Forward-thinking hospitals and health systems are starting to recognize that palliative care services represent more than an end-of-life service line; palliative care concepts that are widely integrated can have positive impacts that ripple through all aspects of the institution and improve outcome metrics that administrators care about. If I were a hospital administrator, I would want the specialty team to spend no more than 50% of their time seeing consultations, and the other 50% working on elements of systems/culture change with a goal of improving the care of all patients with unmet palliative care needs, not just those fortunate enough to be referred for consultation. 6 Furthermore, I would change how palliative care clinicians are evaluated for productivity, from a system based on clinical patient volume and billing to one focused on culture change that brings about a true system of patient-centered care.
Systems change work includes educating our colleagues in generalist-level palliative care, developing screening pathways to identify patients with unmet needs, patient/family and community education, quality improvement processes, and establishment of standards, tools, and metrics to improve and measure patient-centered care.2,6 Granted, most palliative care clinicians today view themselves as clinicians first, rather than as agents for system change or education.

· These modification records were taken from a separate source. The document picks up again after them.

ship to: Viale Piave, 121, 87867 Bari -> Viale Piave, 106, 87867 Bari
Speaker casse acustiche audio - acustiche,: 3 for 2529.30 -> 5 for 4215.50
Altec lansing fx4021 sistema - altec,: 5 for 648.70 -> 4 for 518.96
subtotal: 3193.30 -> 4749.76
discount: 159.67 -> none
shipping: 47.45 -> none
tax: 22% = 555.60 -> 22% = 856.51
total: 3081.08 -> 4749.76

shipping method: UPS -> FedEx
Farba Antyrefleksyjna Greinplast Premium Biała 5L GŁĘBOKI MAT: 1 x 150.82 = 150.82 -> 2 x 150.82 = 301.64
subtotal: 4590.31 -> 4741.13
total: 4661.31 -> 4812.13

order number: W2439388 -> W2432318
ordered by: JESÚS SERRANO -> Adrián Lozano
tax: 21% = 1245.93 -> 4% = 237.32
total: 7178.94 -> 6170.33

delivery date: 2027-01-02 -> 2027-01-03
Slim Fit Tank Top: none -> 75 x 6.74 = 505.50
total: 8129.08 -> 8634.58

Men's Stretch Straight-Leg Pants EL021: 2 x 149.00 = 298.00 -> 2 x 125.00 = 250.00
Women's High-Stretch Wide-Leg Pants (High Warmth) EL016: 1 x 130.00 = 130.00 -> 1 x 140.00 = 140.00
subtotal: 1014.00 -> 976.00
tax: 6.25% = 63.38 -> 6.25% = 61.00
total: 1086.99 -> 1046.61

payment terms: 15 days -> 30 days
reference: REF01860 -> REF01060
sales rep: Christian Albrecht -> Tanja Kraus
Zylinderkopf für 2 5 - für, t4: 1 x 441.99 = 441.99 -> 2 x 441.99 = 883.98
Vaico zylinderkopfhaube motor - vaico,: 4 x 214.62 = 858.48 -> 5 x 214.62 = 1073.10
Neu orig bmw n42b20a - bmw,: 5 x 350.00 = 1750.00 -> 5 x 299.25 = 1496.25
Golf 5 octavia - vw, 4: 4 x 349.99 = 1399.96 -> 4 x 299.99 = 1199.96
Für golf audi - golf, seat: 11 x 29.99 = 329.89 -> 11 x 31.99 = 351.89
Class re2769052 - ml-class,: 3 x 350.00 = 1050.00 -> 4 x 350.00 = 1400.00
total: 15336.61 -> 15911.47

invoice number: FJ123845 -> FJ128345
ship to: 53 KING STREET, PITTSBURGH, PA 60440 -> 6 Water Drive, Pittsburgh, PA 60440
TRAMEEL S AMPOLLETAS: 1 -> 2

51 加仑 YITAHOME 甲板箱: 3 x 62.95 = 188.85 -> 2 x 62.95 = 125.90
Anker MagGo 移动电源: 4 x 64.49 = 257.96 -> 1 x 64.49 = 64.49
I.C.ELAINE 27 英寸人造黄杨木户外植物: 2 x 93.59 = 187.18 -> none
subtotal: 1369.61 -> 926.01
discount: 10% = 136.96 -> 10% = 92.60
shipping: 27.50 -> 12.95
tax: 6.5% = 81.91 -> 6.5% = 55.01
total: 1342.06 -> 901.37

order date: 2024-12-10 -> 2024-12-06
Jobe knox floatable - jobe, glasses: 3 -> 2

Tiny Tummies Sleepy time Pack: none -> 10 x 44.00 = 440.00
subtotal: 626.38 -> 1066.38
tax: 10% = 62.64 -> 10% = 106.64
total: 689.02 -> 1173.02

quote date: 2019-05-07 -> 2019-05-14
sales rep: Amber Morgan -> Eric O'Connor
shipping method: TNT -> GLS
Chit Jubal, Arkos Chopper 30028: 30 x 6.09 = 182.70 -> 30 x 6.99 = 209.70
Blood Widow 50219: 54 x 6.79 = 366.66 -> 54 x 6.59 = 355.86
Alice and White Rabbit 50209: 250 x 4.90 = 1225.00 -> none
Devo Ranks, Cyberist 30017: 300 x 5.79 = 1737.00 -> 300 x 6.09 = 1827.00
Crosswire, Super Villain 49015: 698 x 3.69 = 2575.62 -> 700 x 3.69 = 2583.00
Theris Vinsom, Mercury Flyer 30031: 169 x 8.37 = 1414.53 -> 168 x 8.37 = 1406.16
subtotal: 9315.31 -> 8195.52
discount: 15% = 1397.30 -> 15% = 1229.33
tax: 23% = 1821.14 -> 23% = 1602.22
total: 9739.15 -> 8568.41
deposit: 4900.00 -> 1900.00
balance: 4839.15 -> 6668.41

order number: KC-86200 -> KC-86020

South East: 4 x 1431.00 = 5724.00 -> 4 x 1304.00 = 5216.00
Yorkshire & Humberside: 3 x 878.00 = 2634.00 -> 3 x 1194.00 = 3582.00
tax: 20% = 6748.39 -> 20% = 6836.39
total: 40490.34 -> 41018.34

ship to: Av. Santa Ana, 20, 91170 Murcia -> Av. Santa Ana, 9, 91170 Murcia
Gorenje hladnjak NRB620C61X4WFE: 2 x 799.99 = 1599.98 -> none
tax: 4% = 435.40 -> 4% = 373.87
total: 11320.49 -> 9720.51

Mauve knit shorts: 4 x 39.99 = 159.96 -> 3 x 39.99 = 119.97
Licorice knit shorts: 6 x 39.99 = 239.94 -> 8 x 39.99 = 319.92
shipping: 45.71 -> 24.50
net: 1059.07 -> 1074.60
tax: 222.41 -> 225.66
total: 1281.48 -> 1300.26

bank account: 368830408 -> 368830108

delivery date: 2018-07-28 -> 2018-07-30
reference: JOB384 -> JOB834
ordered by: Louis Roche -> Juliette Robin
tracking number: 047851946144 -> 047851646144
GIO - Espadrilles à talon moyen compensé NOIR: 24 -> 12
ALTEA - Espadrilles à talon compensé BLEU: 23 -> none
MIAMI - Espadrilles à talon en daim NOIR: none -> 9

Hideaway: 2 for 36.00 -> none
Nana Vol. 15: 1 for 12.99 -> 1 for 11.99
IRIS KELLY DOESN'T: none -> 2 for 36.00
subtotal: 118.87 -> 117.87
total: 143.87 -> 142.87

And yet, when I meet with teams, it is the lack of culture change (e.g., “Why did the emergency physician admit this dying patient to the intensive care unit” or “Why did this patient suffer for three days with severe pain before they called us?”) that is an ever-present source of team distress.
In the early days of our specialty, the vision of palliative care was that it could positively impact the cure at all costs culture of health care and help shift care from clinician-centered to patient-centered. Starting a specialty consultation service was viewed as one of many important building blocks in realizing this goal. To fully realize that early vision, specialist teams can continue their good clinical work, but also seek out opportunities to change the larger culture of care through systems change and education. As a first step, teams need to remind themselves that they have control over how they meet the increasing demands for their time and services through self and team care, defining the boundaries of their services, and strategic planning.